Data to use:
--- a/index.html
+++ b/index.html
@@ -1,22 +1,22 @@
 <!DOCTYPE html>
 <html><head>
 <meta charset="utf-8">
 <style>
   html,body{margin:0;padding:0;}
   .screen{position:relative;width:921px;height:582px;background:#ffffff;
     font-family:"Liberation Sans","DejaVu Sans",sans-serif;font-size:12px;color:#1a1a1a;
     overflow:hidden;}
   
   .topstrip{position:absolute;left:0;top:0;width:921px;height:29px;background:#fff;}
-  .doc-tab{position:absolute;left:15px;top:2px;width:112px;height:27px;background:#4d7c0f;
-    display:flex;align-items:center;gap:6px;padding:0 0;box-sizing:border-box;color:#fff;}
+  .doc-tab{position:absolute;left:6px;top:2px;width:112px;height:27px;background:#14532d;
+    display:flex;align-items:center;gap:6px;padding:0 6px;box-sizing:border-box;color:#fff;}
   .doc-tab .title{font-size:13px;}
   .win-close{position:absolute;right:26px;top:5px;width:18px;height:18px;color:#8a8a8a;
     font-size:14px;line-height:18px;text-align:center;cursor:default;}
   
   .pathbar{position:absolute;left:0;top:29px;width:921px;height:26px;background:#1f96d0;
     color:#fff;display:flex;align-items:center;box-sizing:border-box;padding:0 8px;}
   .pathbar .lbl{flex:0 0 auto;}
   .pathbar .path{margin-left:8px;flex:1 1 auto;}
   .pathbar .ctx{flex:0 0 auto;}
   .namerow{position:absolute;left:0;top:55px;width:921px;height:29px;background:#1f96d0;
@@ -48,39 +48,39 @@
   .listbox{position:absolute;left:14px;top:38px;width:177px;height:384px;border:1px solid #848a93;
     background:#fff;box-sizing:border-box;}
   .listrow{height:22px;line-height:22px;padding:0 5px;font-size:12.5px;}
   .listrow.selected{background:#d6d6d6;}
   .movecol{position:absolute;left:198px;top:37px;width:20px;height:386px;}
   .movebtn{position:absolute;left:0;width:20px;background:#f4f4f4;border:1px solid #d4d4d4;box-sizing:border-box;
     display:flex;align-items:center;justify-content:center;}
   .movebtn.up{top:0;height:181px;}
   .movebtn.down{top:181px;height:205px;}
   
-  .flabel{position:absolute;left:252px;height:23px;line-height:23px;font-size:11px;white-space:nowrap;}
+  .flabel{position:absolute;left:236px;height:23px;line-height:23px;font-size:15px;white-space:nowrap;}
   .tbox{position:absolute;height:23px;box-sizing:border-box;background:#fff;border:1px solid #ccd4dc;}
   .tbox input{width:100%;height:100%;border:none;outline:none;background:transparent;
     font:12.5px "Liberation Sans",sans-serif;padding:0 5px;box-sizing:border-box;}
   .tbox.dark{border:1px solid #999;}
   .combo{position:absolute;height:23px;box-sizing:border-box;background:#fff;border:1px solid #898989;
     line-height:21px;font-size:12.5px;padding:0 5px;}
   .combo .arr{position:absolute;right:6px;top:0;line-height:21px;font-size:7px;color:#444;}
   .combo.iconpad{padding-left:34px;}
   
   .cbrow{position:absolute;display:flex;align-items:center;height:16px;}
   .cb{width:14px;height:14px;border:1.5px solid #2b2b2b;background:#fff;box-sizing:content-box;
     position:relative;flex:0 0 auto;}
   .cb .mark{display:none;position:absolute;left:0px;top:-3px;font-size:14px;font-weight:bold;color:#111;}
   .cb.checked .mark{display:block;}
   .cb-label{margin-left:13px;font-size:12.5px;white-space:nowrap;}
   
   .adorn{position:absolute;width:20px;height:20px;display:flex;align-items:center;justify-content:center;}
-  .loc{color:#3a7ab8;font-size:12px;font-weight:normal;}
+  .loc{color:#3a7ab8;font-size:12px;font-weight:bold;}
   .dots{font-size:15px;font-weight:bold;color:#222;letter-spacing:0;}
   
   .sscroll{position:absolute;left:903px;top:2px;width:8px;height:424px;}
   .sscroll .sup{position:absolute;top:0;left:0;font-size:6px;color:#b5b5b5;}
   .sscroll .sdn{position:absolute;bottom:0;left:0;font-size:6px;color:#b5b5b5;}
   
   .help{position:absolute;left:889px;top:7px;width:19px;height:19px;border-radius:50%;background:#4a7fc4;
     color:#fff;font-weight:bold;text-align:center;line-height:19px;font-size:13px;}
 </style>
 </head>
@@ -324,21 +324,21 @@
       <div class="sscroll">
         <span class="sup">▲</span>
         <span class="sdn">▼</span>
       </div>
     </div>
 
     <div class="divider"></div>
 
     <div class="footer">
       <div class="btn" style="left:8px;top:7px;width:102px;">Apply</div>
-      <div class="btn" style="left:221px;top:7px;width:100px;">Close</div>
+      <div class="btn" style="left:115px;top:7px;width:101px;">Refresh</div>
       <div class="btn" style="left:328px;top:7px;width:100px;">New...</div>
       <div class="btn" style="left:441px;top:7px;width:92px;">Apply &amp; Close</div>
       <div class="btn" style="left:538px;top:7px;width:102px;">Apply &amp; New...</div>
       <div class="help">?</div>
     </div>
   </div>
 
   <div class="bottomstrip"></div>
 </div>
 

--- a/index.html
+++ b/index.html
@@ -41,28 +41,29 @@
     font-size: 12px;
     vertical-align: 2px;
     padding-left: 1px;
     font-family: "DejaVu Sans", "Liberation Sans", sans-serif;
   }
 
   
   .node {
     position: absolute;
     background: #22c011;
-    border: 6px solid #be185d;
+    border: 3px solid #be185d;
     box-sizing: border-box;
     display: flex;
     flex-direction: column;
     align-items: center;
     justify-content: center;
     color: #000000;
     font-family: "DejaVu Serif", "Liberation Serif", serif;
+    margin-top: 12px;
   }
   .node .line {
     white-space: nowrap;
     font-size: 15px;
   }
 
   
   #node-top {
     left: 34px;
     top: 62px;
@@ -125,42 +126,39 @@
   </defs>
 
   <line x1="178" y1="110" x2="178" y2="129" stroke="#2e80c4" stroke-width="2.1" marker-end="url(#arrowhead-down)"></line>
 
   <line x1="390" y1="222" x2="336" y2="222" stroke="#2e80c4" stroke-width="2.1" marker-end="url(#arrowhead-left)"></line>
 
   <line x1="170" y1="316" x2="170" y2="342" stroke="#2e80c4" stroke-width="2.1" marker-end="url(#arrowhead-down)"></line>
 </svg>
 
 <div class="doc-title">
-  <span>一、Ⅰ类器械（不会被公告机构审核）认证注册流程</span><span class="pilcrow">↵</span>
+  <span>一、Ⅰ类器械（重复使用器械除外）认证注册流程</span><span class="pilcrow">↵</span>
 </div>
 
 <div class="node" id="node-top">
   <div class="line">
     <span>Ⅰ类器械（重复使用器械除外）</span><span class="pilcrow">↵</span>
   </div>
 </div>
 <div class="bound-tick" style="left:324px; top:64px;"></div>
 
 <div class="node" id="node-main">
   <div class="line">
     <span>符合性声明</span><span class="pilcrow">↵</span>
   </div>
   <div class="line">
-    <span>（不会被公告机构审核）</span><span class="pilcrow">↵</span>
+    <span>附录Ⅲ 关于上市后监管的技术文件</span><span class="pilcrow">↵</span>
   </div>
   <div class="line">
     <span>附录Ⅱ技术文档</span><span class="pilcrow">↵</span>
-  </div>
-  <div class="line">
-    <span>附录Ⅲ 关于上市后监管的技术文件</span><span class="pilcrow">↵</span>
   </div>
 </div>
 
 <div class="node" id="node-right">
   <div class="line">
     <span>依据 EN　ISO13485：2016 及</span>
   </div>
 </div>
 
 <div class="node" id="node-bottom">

Try it: Note which lines carry the word "margin" in the material, then copy each of them.

Task answer:
   html,body{margin:0;padding:0;}
   .pathbar .path{margin-left:8px;flex:1 1 auto;}
   .cb-label{margin-left:13px;font-size:12.5px;white-space:nowrap;}
+    margin-top: 12px;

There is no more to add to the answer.